Moscou lance un ultimatum à Téhéran

Publié le Jeudi 22 Mars 2007 à 11:15
courrierinternational.com- La Russie durcit sa position à l'égard de Téhéran sur le programme nucléaire iranien. Elle conditionne désormais sa coopération en la matière à l'arrêt de l'enrichissement de l'uranium par la République islamique. Les commentaires de la presse russe et iranienne.
« La Russie a informé l'Iran qu'elle refusera de fournir du combustible nucléaire pour la centrale iranienne de Bouchehr, pratiquement achevée, si l'Iran ne suspend pas l'enrichissement de l'uranium, comme l'exige le Conseil de sécurité de l'ONU", rapporte le New York Times. Selon les informations du quotidien américain, Igor Ivanov, secrétaire du Conseil de sécurité russe, aurait lancé la semaine dernière cet ultimatum à Ali Hosseini-Tash, numéro deux des négociateurs iraniens sur le nucléaire.

"Depuis des années, le président américain George W. Bush fait pression sur le président russe Vladimir Poutine pour qu'il cesse d'aider l'Iran à construire cette centrale. M. Poutine a toujours résisté. Mais ces temps-ci les deux pays se sont engagés dans une dispute publique", relate le journal. "Cet ultimatum russe pourrait montrer que la Russie désapprouve le fait que l'Iran refuse de suspendre l'enrichissement de l'uranium dans sa centrale de Natanz", conformément aux exigences des Nations unies.

Les cinq membres permanents du Conseil de sécurité de l'ONU (Etats-Unis, Russie, Chine, France, Royaume-Uni) se sont mis d'accord, jeudi 15 mars, pour examiner dès cette semaine un nouveau projet de résolution visant à durcir les sanctions contre l'Iran. Le Conseil de sécurité avait adopté la résolution 1737 imposant des sanctions contre le programme nucléaire iranien, que la République islamique déclare de nature civile, mais que la communauté internationale soupçonne d'être militaire.

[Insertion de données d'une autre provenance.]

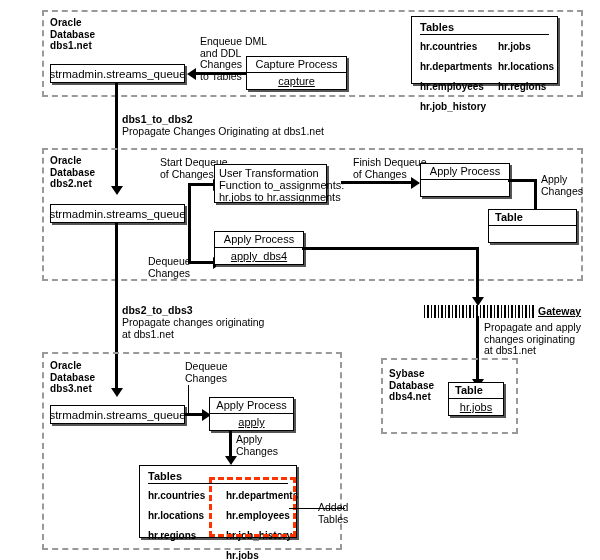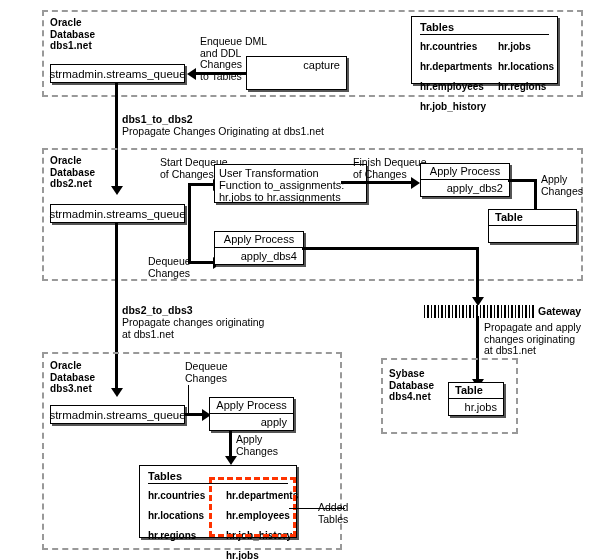--- a/index.html
+++ b/index.html
@@ -135,6 +135,7 @@
   </div>
 
   <div class="box" style="left:246px;top:56px;width:101px;height:34px;">
+    <div class="hdr">Capture Process</div>
     <div class="bdy">capture</div>
   </div>
 

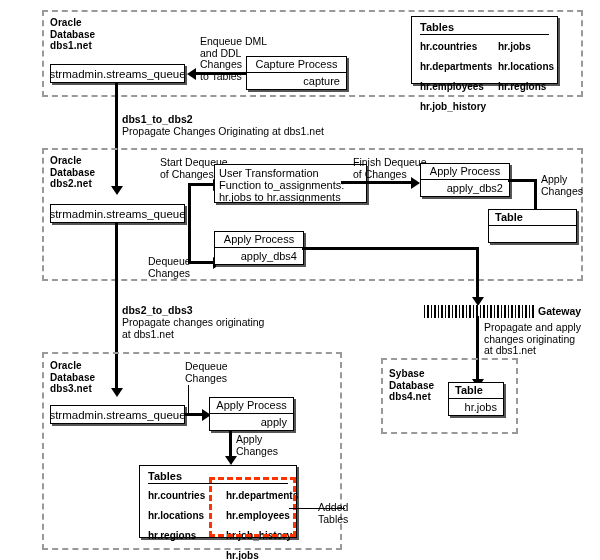--- a/index.html
+++ b/index.html
@@ -46,9 +46,10 @@
     white-space:nowrap;
   }
   .box .bdy{
-    text-align:right;
+    text-align:center;
     padding:2px 6px 2px 6px;
     white-space:nowrap;
+    text-decoration:underline;
   }
   .queue-box{
     display:flex;

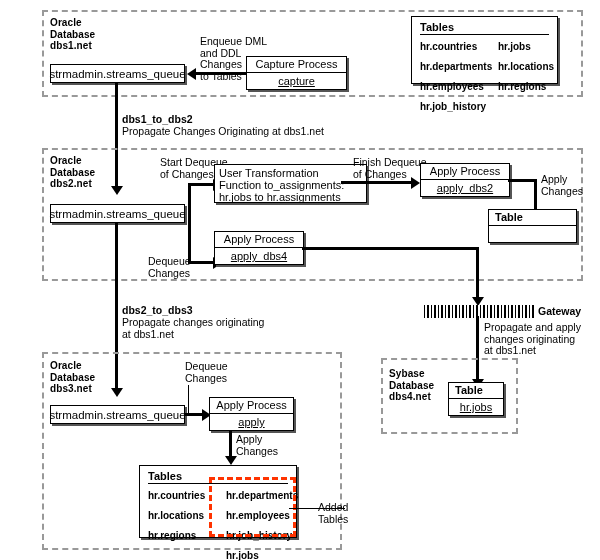--- a/index.html
+++ b/index.html
@@ -189,7 +189,7 @@
   <div class="ann" style="left:148px;top:256px;">Dequeue
 Changes</div>
 
-  <div class="box" style="left:214px;top:164px;width:153px;height:39px;padding:2px 4px;text-align:left;">
+  <div class="box" style="left:214px;top:164px;width:113px;height:39px;padding:2px 4px;text-align:left;">
     <div style="white-space:nowrap;">User Transformation</div>
     <div style="white-space:nowrap;">Function to_assignments:</div>
     <div style="white-space:nowrap;">hr.jobs to hr.assignments</div>

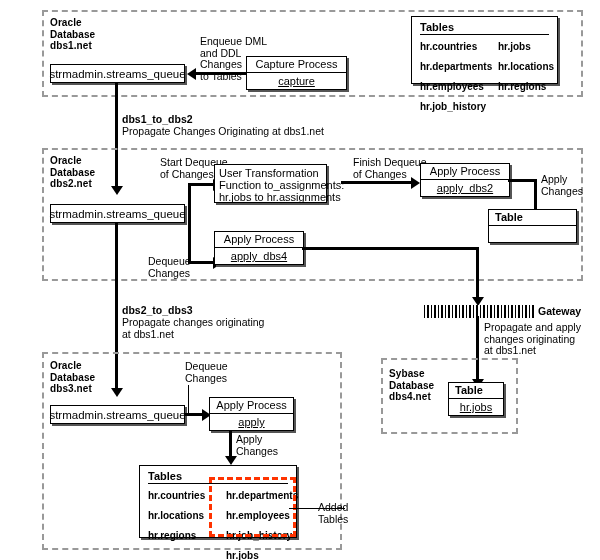--- a/index.html
+++ b/index.html
@@ -202,7 +202,6 @@
 
   <div class="box" style="left:420px;top:163px;width:90px;height:34px;">
     <div class="hdr">Apply Process</div>
-    <div class="bdy">apply_dbs2</div>
   </div>
 
   <div class="ln-h" style="left:508px;top:179px;width:29px;"></div>

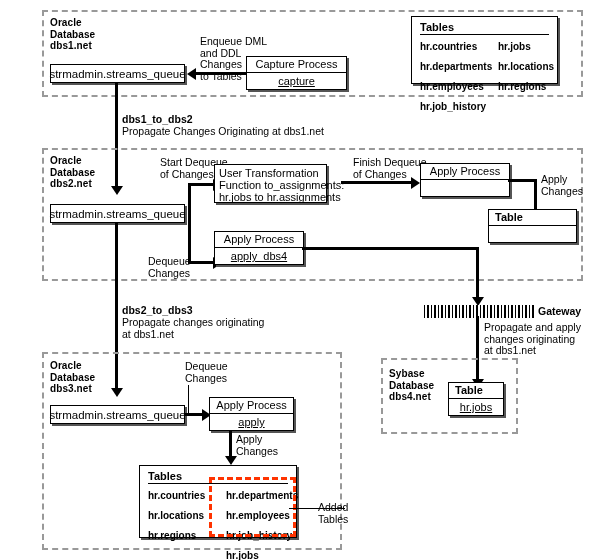--- a/index.html
+++ b/index.html
@@ -224,7 +224,7 @@
   <div class="arw down" style="left:471.5px;top:297px;"></div>
 
   <div class="gateway" style="left:424px;top:305px;width:110px;"></div>
-  <div class="gw-label" style="left:538px;top:305px;">Gateway</div>
+  <div class="gw-label" style="left:538px;top:305px;text-decoration:underline;">Gateway</div>
   <div class="ann" style="left:484px;top:322px;">Propagate and apply
 changes originating
 at dbs1.net</div>

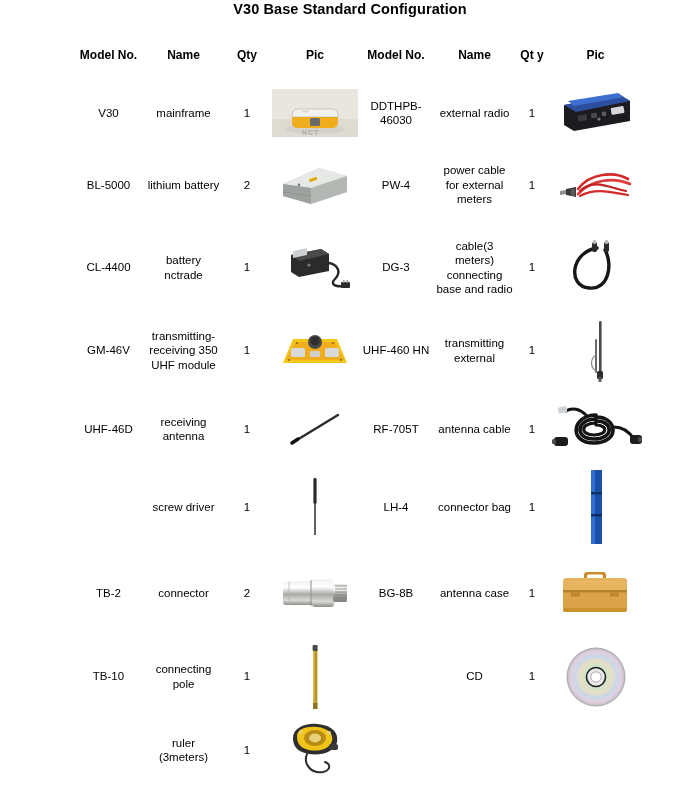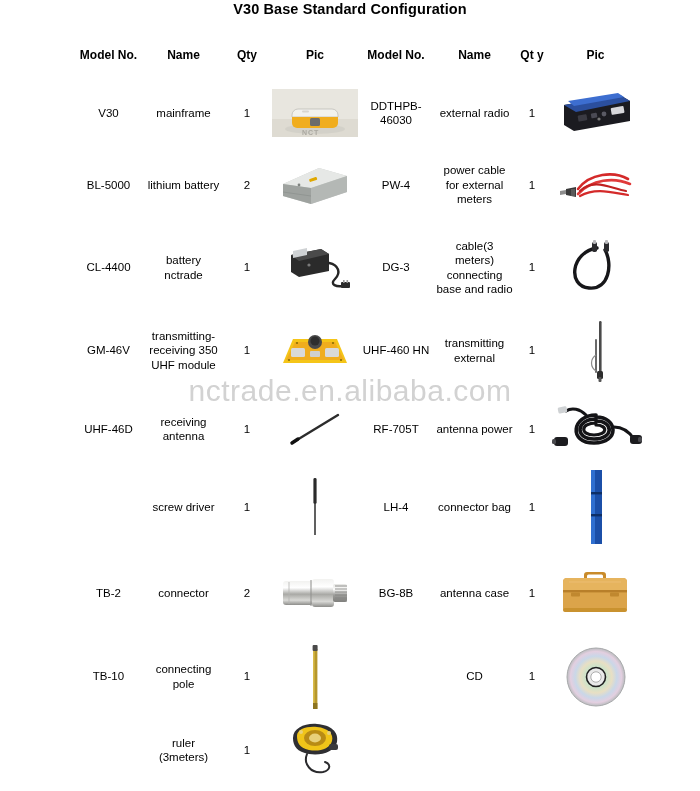--- a/index.html
+++ b/index.html
@@ -604,7 +604,6 @@
     </tbody>
   </table>
 
-  <div id="watermark">nctrade.en.alibaba.com</div>
 
 </div>
 

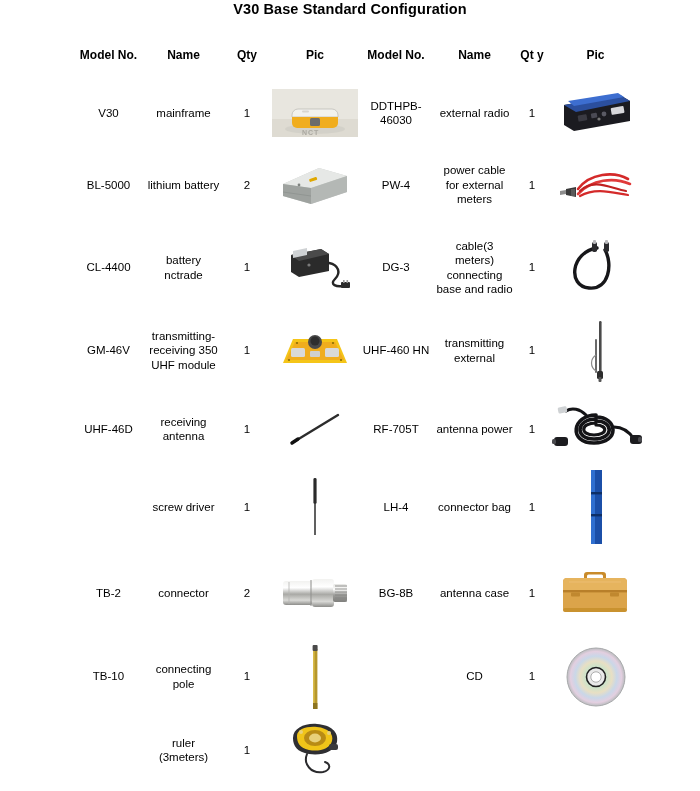--- a/index.html
+++ b/index.html
@@ -378,7 +378,7 @@
             <span class="cell-text model-text">RF-705T</span>
           </td>
         <td>
-            <span class="cell-text">antenna power</span>
+            <span class="cell-text">antenna cable</span>
           </td>
         <td>
             <span class="cell-text qty-text">1</span>

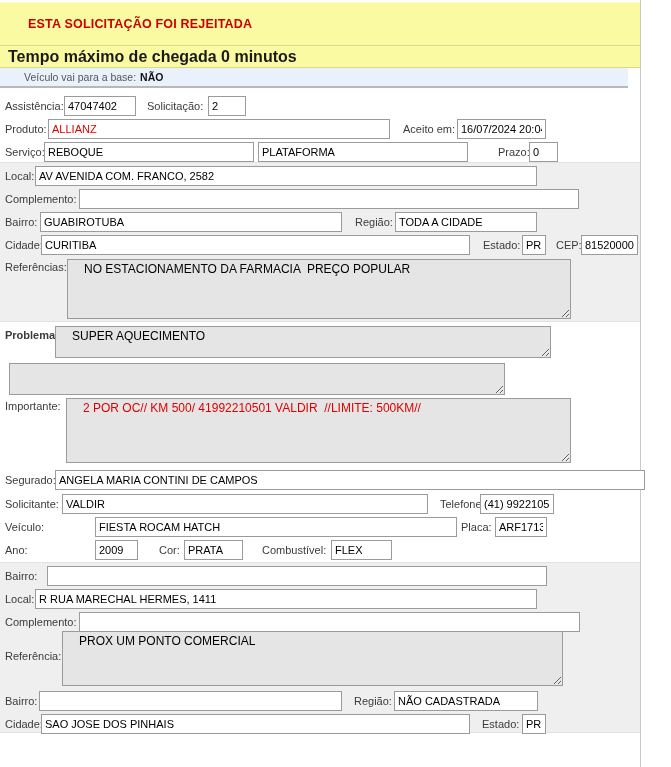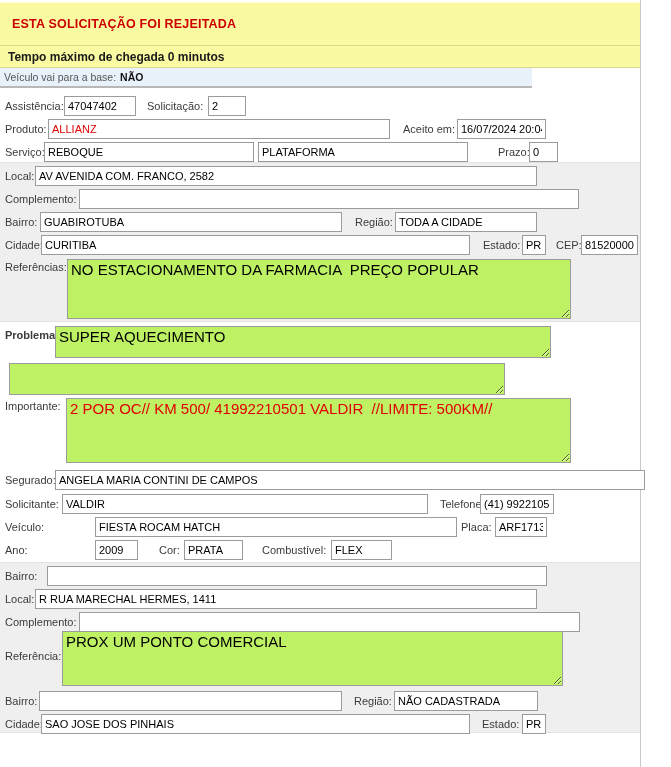--- a/index.html
+++ b/index.html
@@ -6,7 +6,7 @@
   body{font-family:"Liberation Sans", sans-serif; -webkit-font-smoothing:antialiased;}
   .page{position:relative;width:671px;height:767px;background:#fff;overflow:hidden;}
   .content{position:absolute;left:0;top:0;width:640px;height:767px;background:#fff;border-right:1px solid #c9c9c9;}
-  .banner{position:absolute;left:0;top:2px;width:640px;height:43px;background:#fafaa2;border-top:1px solid #fdfdcf;box-sizing:border-box;display:flex;align-items:center;padding-left:12px;}
+  .banner{position:absolute;left:0;top:2px;width:640px;height:43px;background:#fafaa2;border-top:1px solid #fdfdcf;box-sizing:border-box;display:flex;align-items:center;padding-left:28px;}
   .banner span{color:#cc0000;font-weight:bold;font-size:12.5px;letter-spacing:.2px;}
   .bar-tempo{position:absolute;left:0;top:45px;width:640px;height:23px;background:#fafaa2;border-top:1px solid #d9d98f;border-bottom:1px solid #d9d98f;box-sizing:border-box;display:flex;align-items:center;padding-left:8px;}
   .bar-tempo span{color:#1a1a1a;font-weight:bold;font-size:12px;}

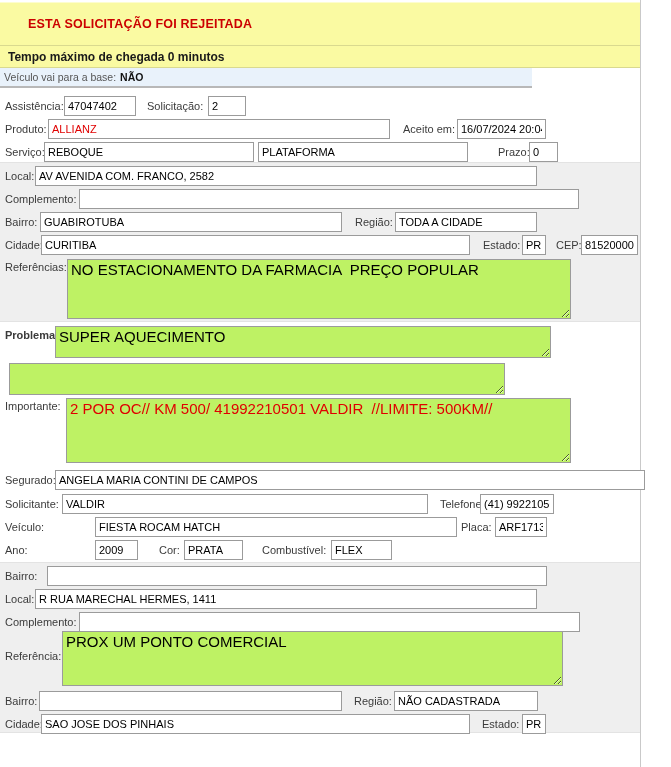--- a/index.html
+++ b/index.html
@@ -9,7 +9,7 @@
   .banner{position:absolute;left:0;top:2px;width:640px;height:43px;background:#fafaa2;border-top:1px solid #fdfdcf;box-sizing:border-box;display:flex;align-items:center;padding-left:28px;}
   .banner span{color:#cc0000;font-weight:bold;font-size:12.5px;letter-spacing:.2px;}
   .bar-tempo{position:absolute;left:0;top:45px;width:640px;height:23px;background:#fafaa2;border-top:1px solid #d9d98f;border-bottom:1px solid #d9d98f;box-sizing:border-box;display:flex;align-items:center;padding-left:8px;}
-  .bar-tempo span{color:#1a1a1a;font-weight:bold;font-size:12px;}
+  .bar-tempo span{color:#1a1a1a;font-weight:bold;font-size:16px;}
   .bar-base{position:absolute;left:0;top:68px;width:532px;height:20px;background:#e9f2fb;border-bottom:2px solid #b8b8b8;box-sizing:border-box;display:flex;align-items:center;padding-left:4px;gap:4px;}
   .bar-base .b-lbl{color:#555;font-size:10.5px;}
   .bar-base .b-val{color:#111;font-size:10.5px;font-weight:bold;}

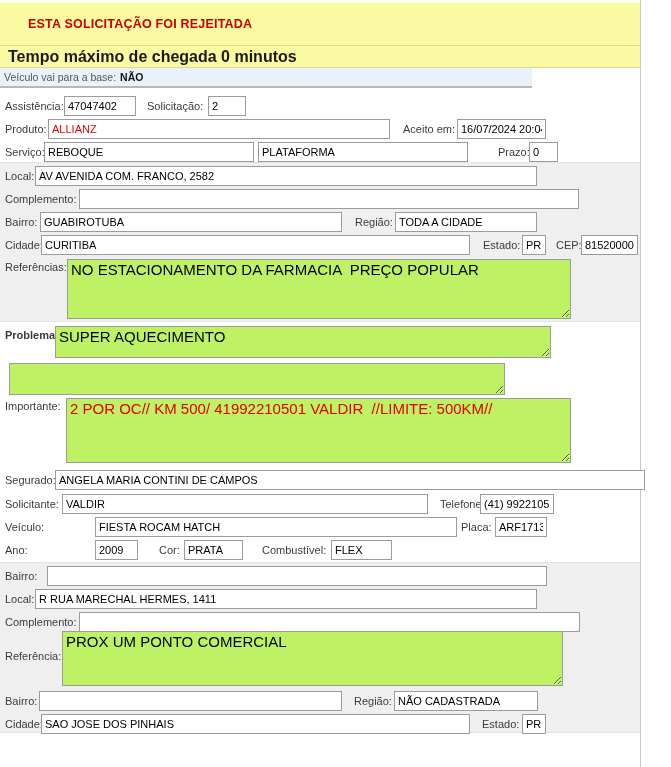--- a/index.html
+++ b/index.html
@@ -10,7 +10,7 @@
   .banner span{color:#cc0000;font-weight:bold;font-size:12.5px;letter-spacing:.2px;}
   .bar-tempo{position:absolute;left:0;top:45px;width:640px;height:23px;background:#fafaa2;border-top:1px solid #d9d98f;border-bottom:1px solid #d9d98f;box-sizing:border-box;display:flex;align-items:center;padding-left:8px;}
   .bar-tempo span{color:#1a1a1a;font-weight:bold;font-size:16px;}
-  .bar-base{position:absolute;left:0;top:68px;width:532px;height:20px;background:#e9f2fb;border-bottom:2px solid #b8b8b8;box-sizing:border-box;display:flex;align-items:center;padding-left:4px;gap:4px;}
+  .bar-base{position:absolute;left:0;top:68px;width:628px;height:20px;background:#e9f2fb;border-bottom:2px solid #b8b8b8;box-sizing:border-box;display:flex;align-items:center;padding-left:24px;gap:4px;}
   .bar-base .b-lbl{color:#555;font-size:10.5px;}
   .bar-base .b-val{color:#111;font-size:10.5px;font-weight:bold;}
   .band{position:absolute;left:0;width:640px;background:#efefef;border-top:1px solid #e3e3e3;border-bottom:1px solid #e3e3e3;box-sizing:border-box;}

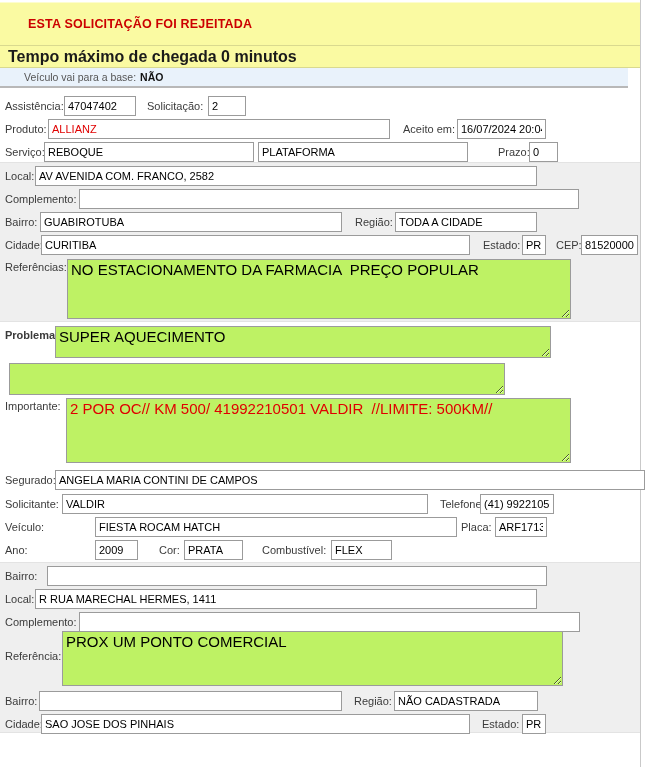--- a/index.html
+++ b/index.html
@@ -19,7 +19,7 @@
   .lbl{position:absolute;font-size:11px;color:#3b3b3b;line-height:20px;white-space:nowrap;}
   .lbl-top{line-height:13px;}
   .inp{position:absolute;height:20px;box-sizing:border-box;border:1px solid #9b9b9b;background:#fff;font-family:"Liberation Sans", sans-serif;font-size:11px;color:#000;padding:1px 3px;overflow:hidden;white-space:nowrap;}
-  .txa{position:absolute;box-sizing:border-box;border:1px solid #9b9b9b;background:#bef264;font-family:"Liberation Sans", sans-serif;font-size:15px;color:#000;padding:3px 3px;resize:both;overflow:hidden;line-height:13px;}
+  .txa{position:absolute;box-sizing:border-box;border:1px solid #9b9b9b;background:#e5e5e5;font-family:"Liberation Sans", sans-serif;font-size:12px;color:#000;padding:3px 16px;resize:both;overflow:hidden;line-height:13px;}
   .red{color:#e00000;}
 </style>
 </head>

"La Russie, cet allié incertain", commente Etemad-e Melli. Le quotidien iranien estime qu'il n'est "plus possible de faire confiance à la Russie". "Face aux risques de nouvelles sanctions contre l'Iran, la Russie a décidé de ne pas perdre sa place au côté des grandes puissances internationales en soutenant l'Iran. La Russie n'a jamais été un partenaire fiable et elle le prouve encore."

Le journal de Téhéran rappelle que la Russie a voté la résolution 1737 et que, le 9 mars dernier, elle a annoncé des retards dans la construction de la centrale de Bouchehr – dont les travaux sont dirigés par une société russe – en prétextant des retards de paiement de l'Iran. Gholamreza Aghazadeh, responsable de l'Organisation iranienne de l'énergie atomique, a affirmé que Téhéran avait payé sa dette et que les retards étaient dus à des problèmes internes à l'entreprise russe chargée des travaux. "Nos dirigeants ferment les yeux sur les trahisons de la Russie, mais il n'est plus possible de se voiler la face. L'Iran ne doit plus s'appuyer sur la Russie, qui sert les intérêts de Washington."

Pour Vedomosti, la Russie a été victime d'un "chantage nucléaire" de la part de l'Iran. Le quotidien financier moscovite revient sur les retards dans la construction de la centrale de Bouchehr. "Les véritables raisons de la brouille ne sont pas liées à des différends financiers. Cela se confirme par le fait que Washington, qui avait toujours critiqué le contrat de Bouchehr, a soutenu les exigences de Moscou en matière de paiement de la construction de la centrale, qualifiées de 'totalement justifiées' par le premier adjoint au ministre de l'Energie des Etats-Unis, Clayton Sell.

De source proche des négociations, en contrepartie d'un règlement complet, Téhéran exige de Moscou un soutien politique à l'ONU dans les discussions concernant son programme nucléaire. Il est peu probable que la Russie cède à la pression par crainte de perdre des revenus – sur le milliard de dollars du montant total du contrat de Bouchehr, l'Iran doit encore 200 à 250 millions de dollars. Mais il est aujourd'hui clair que Téhéran a manipulé la Russie de façon bien plus importante que Moscou voudrait le reconnaître."

Le quotidien appelle "la Russie à se montrer extrêmement prudente dans ses relations avec des régimes comme celui de l'Iran et à ne pas se trouver liée par des accords économiques (même s'ils sont attractifs de prime abord). Les dirigeants de ces pays veulent instrumentaliser Moscou afin d'affaiblir la communauté internationale."